### What is needed
Would you repeat exactly the part of the listing below that runs from the line containing "width:228px; bottom:0; background:#c4b5fd;" down to the line containing "width:207px; bottom:0; background:#000000;", inclusive, and nothing else?

### Listed records
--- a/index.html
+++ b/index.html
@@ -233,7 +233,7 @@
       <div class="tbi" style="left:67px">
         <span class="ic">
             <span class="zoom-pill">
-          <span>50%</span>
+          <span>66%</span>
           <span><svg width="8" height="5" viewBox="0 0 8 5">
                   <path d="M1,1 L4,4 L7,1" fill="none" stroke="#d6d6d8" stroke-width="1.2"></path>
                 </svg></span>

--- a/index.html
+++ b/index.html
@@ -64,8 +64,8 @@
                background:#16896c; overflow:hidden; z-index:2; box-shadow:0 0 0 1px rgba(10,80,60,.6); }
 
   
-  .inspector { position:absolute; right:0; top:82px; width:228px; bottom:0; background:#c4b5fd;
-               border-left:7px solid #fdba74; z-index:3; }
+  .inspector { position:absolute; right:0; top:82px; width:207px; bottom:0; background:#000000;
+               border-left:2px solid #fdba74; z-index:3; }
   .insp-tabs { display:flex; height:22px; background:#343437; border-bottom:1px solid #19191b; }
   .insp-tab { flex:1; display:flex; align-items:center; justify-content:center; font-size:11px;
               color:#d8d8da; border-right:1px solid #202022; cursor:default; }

==

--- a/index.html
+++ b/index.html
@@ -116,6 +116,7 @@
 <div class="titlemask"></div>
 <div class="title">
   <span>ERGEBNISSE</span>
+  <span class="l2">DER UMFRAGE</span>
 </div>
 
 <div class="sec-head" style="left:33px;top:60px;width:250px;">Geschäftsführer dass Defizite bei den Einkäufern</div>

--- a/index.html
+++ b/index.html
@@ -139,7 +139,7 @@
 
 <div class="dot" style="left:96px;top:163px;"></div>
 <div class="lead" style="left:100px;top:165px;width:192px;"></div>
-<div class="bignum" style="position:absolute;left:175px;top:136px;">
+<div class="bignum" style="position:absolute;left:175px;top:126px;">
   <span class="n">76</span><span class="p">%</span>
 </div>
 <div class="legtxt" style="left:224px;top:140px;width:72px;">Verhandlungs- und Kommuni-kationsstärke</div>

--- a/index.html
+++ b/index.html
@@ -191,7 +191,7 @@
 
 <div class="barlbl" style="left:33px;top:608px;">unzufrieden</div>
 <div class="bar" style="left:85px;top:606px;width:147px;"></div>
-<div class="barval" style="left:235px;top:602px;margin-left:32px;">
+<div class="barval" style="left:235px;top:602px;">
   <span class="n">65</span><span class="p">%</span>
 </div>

### Answer section
-  .inspector { position:absolute; right:0; top:82px; width:228px; bottom:0; background:#c4b5fd;
-               border-left:7px solid #fdba74; z-index:3; }
+  .inspector { position:absolute; right:0; top:82px; width:207px; bottom:0; background:#000000;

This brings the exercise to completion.